4 Calibrated Scrutiny

The Lange/McCloy test’s structured proportionality is not universally endorsed by the High Court. Gageler J has been a strident critic, insisting that it is ‘at best, a tool ... I have never considered it to be a particularly useful tool’.[108] Gordon J has declined to adopt the plurality’s approach,[109] while Edelman J did not initially adopt the Lange/McCloy test, but has done so in more recent judgments.[110] Given the retirement of two proportionality proponents, Nettle and Bell JJ, it was momentarily unclear which approach would gain ascendancy. However, in LibertyWorks, Gleeson J joined with Kiefel CJ and Keane J in the plurality judgment adopting structured proportionality.[111] Steward J, writing alone, accepted that ‘the three parts of structured proportionality can, in a given case, be used as analytical tools to test whether a given law is reasonably appropriate and adapted in the advancement of its purpose’[112] (albeit his Honour also cast doubt on the implied freedom’s existence).[113]

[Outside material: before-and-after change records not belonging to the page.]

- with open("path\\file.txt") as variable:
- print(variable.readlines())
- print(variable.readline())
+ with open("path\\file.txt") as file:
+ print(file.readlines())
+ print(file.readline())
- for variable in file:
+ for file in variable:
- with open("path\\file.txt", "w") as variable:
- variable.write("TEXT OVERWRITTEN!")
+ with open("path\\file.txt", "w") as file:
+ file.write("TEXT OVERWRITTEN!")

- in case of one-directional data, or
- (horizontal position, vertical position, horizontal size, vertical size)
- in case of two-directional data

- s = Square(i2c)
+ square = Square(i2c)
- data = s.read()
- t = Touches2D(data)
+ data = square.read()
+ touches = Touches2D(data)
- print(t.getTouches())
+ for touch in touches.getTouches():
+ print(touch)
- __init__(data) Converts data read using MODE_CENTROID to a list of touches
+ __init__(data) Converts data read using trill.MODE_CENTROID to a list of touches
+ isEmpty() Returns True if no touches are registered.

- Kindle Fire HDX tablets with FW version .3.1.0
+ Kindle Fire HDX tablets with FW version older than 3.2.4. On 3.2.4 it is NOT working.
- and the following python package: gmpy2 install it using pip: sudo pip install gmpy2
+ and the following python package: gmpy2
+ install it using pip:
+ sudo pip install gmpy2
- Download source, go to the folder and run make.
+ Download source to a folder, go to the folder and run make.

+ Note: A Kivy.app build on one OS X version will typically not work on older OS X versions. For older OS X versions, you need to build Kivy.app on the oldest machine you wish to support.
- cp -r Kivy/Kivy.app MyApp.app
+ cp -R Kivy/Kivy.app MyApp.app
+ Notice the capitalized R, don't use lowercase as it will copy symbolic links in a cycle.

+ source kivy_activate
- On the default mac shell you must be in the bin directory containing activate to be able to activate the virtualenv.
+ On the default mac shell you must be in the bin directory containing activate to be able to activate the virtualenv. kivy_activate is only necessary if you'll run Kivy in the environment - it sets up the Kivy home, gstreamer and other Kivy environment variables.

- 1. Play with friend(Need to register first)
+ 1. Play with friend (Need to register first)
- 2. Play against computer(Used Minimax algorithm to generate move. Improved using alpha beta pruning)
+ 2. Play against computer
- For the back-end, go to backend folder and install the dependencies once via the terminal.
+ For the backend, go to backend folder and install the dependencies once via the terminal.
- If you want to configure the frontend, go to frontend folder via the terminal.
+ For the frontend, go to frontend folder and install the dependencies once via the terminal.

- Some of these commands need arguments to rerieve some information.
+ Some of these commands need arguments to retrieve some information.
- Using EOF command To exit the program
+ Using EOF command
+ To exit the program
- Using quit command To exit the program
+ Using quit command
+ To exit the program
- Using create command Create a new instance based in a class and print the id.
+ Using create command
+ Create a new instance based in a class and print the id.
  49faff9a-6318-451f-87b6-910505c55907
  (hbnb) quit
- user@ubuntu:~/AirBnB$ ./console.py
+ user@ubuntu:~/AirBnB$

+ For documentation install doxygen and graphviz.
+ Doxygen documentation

Nonetheless, given Gageler J and Gordon J remain outspoken critics of the majority’s approach, and have continued to apply their own approach (and attack structured proportionality in strong terms),[114] it is useful to consider their Honours’ alternative approach.[115] This is so for three reasons. First, both justices have significant tenure remaining on the bench, while two of the main adherents of structured proportionality, Kiefel CJ and Keane J, will retire in the coming years. It is not impossible, therefore, that calibrated scrutiny could become the majority approach in 2024 or thereafter. Second, even if it does not, that two members of the Court persist with an alternative approach means it may well be influential, even decisive, in determining the validity or otherwise of a TPAL in the event of a challenge. Third, the present context offers interesting insight as to the differences between the approaches when applied.

In Clubb, Gageler J described four steps in undertaking the calibrated scrutiny analysis:

first, to examine the nature and intensity of the burden which the protest prohibition places on political communication; second, to calibrate the appropriate level of scrutiny to the risk which a burden of that nature and intensity poses to maintenance of the constitutionally prescribed system of representative and responsible government; third, to isolate and assess the importance of the constitutionally permissible purpose of the prohibition; and finally, to apply the appropriate level of scrutiny so as to determine whether the protest prohibition is justified ...[116]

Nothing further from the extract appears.